The two airlines represented on the panel, Hawaiian Airlines and Southwest Airlines, each have focused on direct connections for NDC, and Southwest director of B2B strategy Eric Hall said that would remain Southwest’s strategy for the immediate future.

“We’re not in the stage where we’re actively communicating with GDSs around an NDC partnership,” he said. “We’re very happy with the more standard deals we signed with the GDSs over the last couple of years, and corporate customers we did those deals for have told us that’s what they’re looking for with Southwest at this time.”

While Hall said he imagines conversations with GDSs over the next few years will include NDC discussions, “none of the agreements we have with them even contemplate NDC at this time.”

In a separate session, a question was posed to Finnair SVP of strategy and fleet Christine Rovelli about whether the push for more direct bookings will similarly require airlines to boost staff to be able to service them. Finnair has taken one of the most aggressive stances with NDC, with plans to sunset traditional EDIFACT distribution entirely within the next few years.

Rovelli said the potential need to staff up is “less clear” but added that, like agencies, airlines are working on more touchless service options.

“We also have people, we also have the website and we also have the app, and we’re trying to make those more and more functional,” Rovelli said. “With the ticket rules, a lot of times it’s easier to deal with us directly.”

One travel buyer in attendance expressed frustration with the discussion, saying corporate travel needs are getting “lost in the shuffle.” Those needs include being able to shop across platforms and make changes and cancellations, use a travel management company for reporting and not lose content or face surcharges until those capabilities are there.

“If you don’t see us embracing NDC or direct booking, that’s why,” she said. “We’re not at the table letting you know what our needs are. It’s been all about B2C in terms of individual travelers and leisure travel, but there’s big corporates spending a lot of money and need this functionality.”

George Bryan, senior director of distribution for Hawaiian Airlines, said one of the key missing components for NDC on the airline side is the capability to work with interline agreements. While there are currently workarounds—it’s possible to do “traditional interline” on the back side of Accelya and then put it as interline on the front side—there needs to be more focus on the NDC interline standard, he said.

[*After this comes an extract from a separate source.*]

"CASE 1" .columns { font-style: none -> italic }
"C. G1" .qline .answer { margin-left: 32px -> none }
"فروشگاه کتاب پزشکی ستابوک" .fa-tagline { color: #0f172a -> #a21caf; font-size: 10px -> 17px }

“You can get travelers to see 90 percent, but for that last 10 percent, you need interline to achieve that adoption, and for a lot of corporates, that interline is important,” Bryan said. “Until we get there, we’ll never be able to provide a full solution.”

A Silver Lining of Covid-19 for Airlines?

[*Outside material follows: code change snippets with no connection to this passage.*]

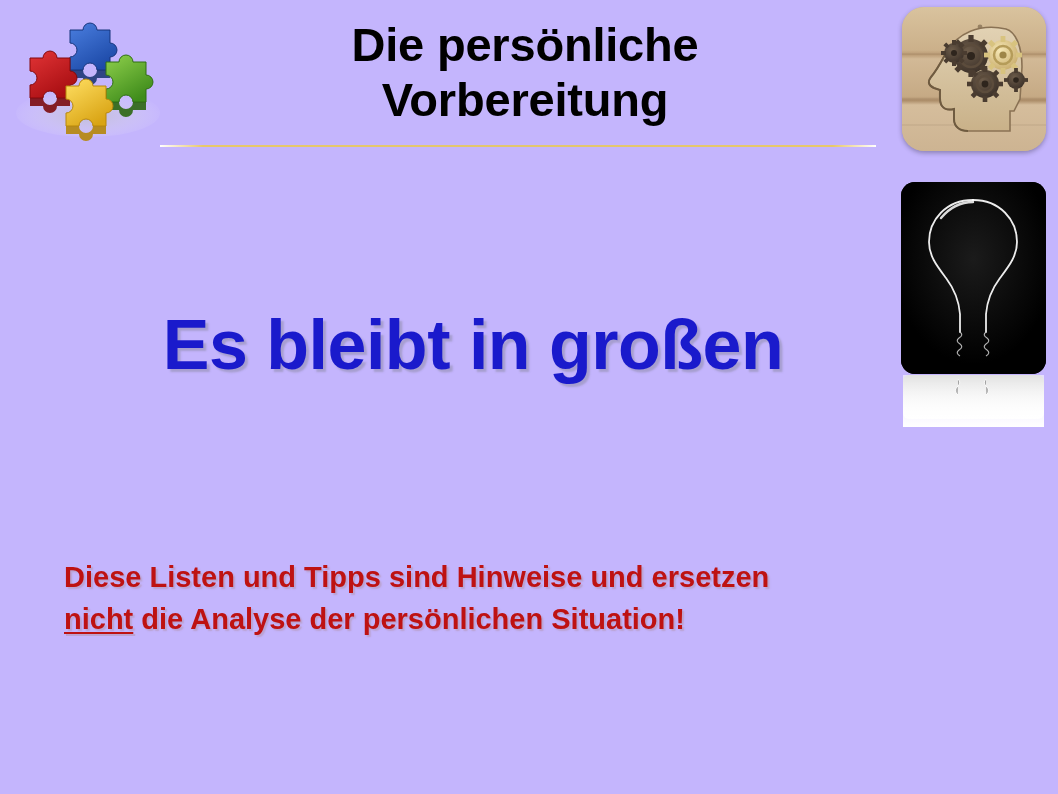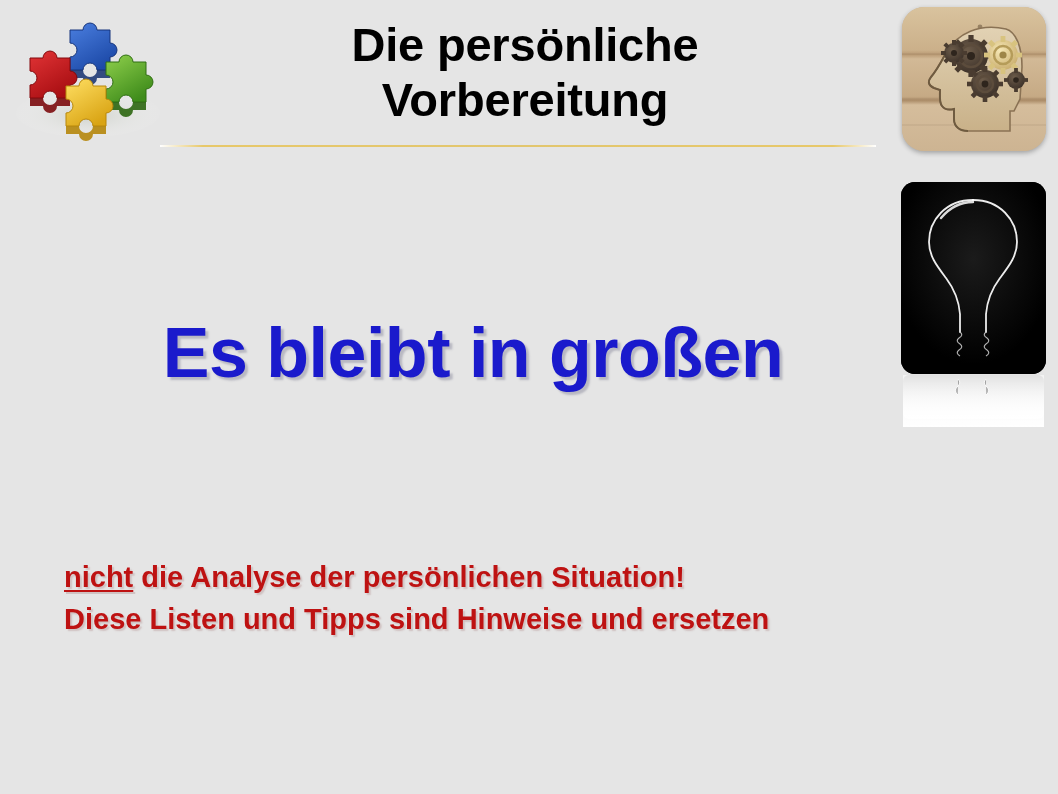"Die persönliche" #slide { background: #e5e5e5 -> #c4b5fd }
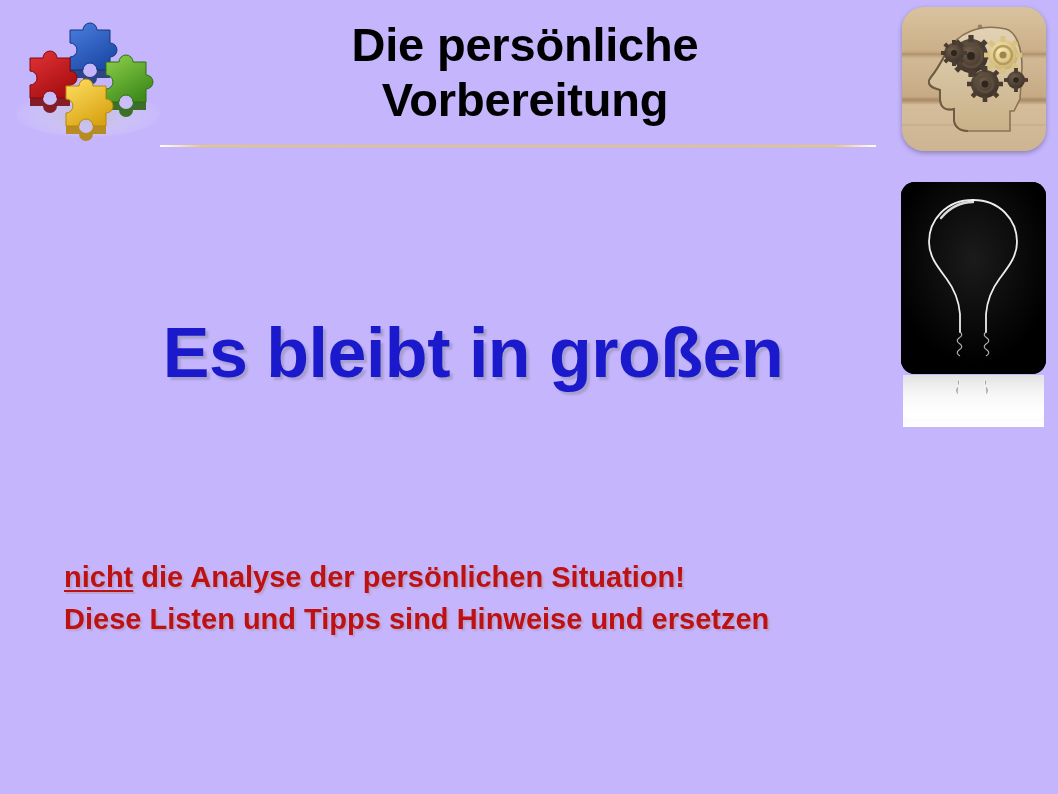"Es bleibt in großen" .statement { top: 313px -> 305px }
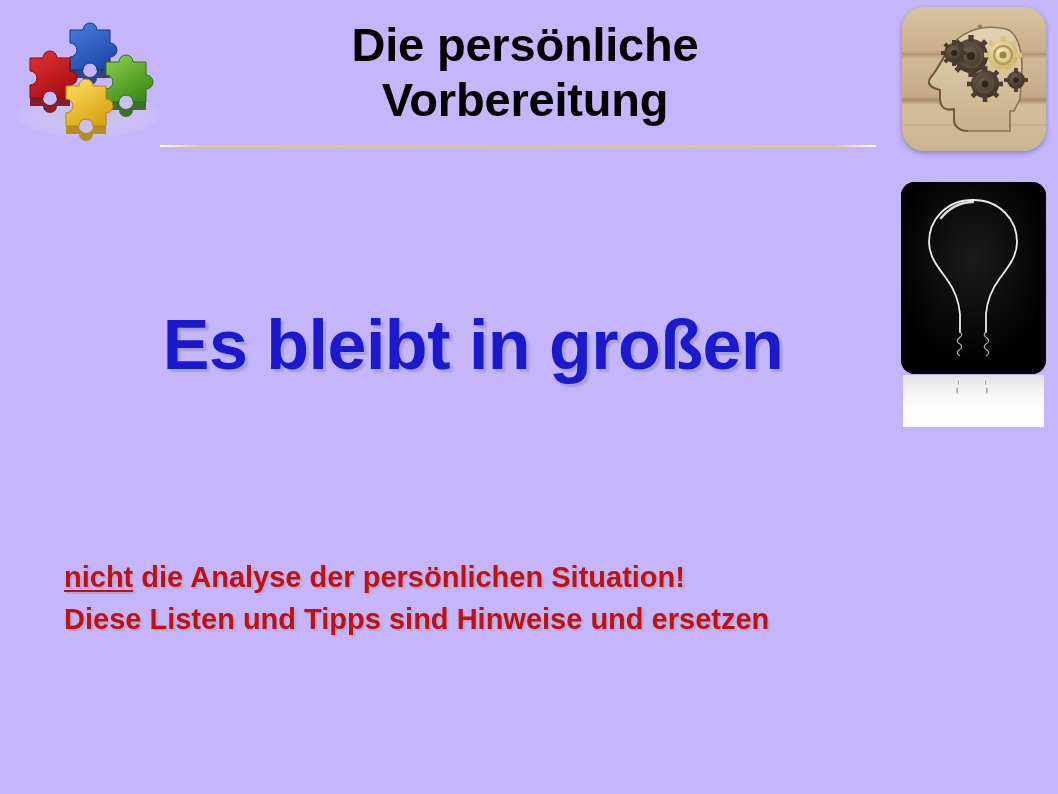"nicht die Analyse der persönlichen" span.note-line { order: before "Diese Listen und Tipps sind" -> after "Diese Listen und Tipps sind" }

In perhaps one of the more provocative statements of the conference, APG Airlines president and CEO Sandrine de Saint Sauveur said that, in the end, Covid-19 has been “great for the airlines.”

“Out of this, the airlines are now seamless, and some have been able to restructure,” she said. “In some parts of the world, that would not have been possible, out of Europe at least.”

She also pointed to the increase in airfares, saying that “we now see price at levels that are acceptable. Since 2010, prices have been going down and down, while the cost for the airlines have been increasing.”

Airlines certainly are seeing the benefits of higher fares. In his opening remarks to the conference, UATP president and CEO Ralph Kaiser reported data showing that “travel budgets are almost back to where they were pre-pandemic.” That didn’t translate to more flights or more transactions, however, but come largely from those increased costs.

Rovelli, however, said the increases have been a necessity for airlines, not simply trying to make up lost volumes.

“Ticket prices have gone up, but so has inflation,” she said. “You’re always chasing the yield. You have to have higher ticket prices if all of your costs are much higher.”